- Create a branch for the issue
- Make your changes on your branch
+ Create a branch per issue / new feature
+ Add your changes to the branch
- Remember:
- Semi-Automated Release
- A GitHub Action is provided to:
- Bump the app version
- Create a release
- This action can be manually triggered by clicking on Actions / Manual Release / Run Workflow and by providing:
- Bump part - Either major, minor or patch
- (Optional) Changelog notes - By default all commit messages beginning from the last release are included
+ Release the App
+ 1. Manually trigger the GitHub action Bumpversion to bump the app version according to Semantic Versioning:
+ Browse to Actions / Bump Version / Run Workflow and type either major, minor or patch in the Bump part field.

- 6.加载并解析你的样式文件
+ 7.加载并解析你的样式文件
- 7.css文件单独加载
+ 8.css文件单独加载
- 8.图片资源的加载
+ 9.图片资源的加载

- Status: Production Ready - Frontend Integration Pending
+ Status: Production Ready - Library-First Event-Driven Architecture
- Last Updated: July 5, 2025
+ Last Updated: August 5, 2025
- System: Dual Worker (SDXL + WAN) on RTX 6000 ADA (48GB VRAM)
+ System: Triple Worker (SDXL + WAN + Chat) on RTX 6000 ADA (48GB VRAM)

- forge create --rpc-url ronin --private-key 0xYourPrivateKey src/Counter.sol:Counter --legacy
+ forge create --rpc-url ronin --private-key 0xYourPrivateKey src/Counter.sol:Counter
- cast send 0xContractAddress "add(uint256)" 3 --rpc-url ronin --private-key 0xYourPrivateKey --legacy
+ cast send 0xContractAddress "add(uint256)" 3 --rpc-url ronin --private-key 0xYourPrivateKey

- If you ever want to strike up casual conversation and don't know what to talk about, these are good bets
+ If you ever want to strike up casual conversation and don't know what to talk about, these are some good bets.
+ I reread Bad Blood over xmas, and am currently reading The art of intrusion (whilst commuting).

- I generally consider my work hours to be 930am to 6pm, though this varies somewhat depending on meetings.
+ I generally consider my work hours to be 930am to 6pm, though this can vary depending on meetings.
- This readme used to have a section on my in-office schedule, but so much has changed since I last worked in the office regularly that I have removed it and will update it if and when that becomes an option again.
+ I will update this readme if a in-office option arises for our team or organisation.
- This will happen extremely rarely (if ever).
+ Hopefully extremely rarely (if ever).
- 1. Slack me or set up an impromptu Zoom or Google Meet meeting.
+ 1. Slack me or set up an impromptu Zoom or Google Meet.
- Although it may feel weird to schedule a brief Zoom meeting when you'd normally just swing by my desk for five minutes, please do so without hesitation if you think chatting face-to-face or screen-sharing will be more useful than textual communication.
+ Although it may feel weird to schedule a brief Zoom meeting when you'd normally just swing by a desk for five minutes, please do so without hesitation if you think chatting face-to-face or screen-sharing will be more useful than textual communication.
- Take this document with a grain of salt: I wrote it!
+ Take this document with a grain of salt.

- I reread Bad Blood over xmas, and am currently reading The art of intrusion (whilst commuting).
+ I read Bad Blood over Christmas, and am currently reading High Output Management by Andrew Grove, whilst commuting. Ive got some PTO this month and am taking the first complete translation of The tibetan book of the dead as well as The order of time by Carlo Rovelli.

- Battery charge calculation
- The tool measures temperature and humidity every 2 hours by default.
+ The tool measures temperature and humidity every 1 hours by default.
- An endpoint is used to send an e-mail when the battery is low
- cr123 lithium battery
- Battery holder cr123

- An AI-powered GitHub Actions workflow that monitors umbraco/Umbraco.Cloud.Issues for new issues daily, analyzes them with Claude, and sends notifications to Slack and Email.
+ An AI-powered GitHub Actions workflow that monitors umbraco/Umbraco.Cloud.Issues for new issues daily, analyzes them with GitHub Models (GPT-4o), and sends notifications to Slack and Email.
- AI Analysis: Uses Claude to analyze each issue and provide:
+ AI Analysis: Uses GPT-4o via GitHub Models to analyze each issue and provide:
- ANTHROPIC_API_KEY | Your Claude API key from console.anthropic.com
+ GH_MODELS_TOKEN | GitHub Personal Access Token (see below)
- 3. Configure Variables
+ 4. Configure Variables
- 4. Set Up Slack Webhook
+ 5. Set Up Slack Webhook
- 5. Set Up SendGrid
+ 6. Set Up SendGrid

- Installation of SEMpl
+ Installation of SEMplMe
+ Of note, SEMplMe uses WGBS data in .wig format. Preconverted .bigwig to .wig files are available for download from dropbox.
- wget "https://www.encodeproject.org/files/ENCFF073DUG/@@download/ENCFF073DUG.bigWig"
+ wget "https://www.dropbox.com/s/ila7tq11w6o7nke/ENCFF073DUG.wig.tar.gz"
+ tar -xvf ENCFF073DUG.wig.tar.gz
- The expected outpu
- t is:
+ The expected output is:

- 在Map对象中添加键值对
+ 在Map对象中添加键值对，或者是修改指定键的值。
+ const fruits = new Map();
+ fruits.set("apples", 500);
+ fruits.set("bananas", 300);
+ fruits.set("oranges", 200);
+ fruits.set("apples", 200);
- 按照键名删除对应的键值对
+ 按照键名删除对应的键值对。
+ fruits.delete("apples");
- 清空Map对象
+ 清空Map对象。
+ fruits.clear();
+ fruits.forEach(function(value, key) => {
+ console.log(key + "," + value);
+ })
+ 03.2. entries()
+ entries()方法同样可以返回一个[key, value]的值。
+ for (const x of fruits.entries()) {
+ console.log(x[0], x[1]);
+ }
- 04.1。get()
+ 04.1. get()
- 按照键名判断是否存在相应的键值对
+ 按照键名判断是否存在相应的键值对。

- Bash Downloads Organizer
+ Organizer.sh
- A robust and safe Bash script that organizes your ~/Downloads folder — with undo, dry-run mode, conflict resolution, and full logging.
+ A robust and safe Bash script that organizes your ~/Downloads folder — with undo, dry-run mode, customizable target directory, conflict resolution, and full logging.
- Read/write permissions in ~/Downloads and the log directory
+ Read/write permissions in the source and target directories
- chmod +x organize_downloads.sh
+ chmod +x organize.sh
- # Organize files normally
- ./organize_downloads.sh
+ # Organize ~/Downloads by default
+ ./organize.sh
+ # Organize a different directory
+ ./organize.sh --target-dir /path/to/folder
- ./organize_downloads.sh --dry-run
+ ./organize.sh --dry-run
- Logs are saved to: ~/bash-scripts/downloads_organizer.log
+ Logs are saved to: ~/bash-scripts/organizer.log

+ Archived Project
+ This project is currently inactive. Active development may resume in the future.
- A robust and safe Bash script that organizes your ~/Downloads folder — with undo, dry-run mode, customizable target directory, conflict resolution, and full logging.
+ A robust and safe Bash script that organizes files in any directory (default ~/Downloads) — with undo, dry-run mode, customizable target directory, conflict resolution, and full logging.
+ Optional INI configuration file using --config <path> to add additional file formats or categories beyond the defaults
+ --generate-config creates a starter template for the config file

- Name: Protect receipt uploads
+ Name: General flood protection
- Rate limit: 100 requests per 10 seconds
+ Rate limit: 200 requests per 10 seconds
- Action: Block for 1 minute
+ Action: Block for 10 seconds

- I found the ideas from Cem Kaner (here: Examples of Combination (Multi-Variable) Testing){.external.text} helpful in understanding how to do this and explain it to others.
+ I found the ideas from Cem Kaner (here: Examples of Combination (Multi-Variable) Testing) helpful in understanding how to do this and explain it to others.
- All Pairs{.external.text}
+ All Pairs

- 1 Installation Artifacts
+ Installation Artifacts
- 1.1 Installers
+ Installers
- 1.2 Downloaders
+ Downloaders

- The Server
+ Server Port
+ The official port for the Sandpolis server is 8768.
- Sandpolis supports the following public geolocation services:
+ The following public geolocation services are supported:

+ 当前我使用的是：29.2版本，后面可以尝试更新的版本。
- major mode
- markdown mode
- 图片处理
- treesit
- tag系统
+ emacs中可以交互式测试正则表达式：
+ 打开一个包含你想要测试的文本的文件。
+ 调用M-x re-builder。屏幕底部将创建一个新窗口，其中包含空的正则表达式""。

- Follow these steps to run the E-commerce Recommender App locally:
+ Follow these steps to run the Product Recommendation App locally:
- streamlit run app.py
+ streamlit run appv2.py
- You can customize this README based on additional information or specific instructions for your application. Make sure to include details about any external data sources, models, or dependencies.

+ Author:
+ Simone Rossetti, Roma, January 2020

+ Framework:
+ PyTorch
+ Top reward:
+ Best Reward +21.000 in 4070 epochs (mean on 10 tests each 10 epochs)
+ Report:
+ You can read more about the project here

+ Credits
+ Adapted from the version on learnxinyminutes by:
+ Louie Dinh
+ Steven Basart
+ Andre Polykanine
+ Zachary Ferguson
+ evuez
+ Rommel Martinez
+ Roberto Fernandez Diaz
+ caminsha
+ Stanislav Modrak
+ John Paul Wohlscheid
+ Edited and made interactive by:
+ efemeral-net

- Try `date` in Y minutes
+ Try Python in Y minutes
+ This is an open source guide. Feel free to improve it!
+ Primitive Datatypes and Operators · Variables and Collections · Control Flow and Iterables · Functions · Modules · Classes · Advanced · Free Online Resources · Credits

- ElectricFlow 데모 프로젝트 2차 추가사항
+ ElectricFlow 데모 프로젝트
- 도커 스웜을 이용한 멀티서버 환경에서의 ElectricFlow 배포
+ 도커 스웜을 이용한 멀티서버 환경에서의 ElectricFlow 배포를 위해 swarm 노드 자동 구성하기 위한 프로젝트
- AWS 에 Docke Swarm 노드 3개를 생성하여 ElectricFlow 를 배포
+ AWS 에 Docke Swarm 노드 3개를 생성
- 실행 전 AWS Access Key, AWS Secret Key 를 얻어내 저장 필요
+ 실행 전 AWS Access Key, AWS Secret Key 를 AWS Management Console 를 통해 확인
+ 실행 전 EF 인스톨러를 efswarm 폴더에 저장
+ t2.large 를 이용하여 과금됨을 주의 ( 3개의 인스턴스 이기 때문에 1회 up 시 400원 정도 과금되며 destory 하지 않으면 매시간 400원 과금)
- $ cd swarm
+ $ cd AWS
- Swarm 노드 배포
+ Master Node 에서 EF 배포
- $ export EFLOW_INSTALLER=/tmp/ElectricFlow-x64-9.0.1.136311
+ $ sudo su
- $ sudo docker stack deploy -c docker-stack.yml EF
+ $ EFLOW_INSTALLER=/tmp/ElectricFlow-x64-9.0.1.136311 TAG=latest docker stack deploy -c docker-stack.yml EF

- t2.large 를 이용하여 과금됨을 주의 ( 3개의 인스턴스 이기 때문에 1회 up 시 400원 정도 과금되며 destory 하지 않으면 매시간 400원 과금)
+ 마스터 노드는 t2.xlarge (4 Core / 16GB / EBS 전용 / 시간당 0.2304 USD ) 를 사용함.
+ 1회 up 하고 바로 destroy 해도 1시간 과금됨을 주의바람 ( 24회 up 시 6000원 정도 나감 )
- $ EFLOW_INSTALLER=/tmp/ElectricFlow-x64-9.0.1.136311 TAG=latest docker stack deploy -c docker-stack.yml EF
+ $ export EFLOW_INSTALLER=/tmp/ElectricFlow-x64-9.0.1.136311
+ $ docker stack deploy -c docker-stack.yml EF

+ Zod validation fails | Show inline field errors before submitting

+-------+

What to do —
Lines that hold the word "measures" are the ones to copy from the entries above.

Reply —
- The tool measures temperature and humidity every 2 hours by default.
+ The tool measures temperature and humidity every 1 hours by default.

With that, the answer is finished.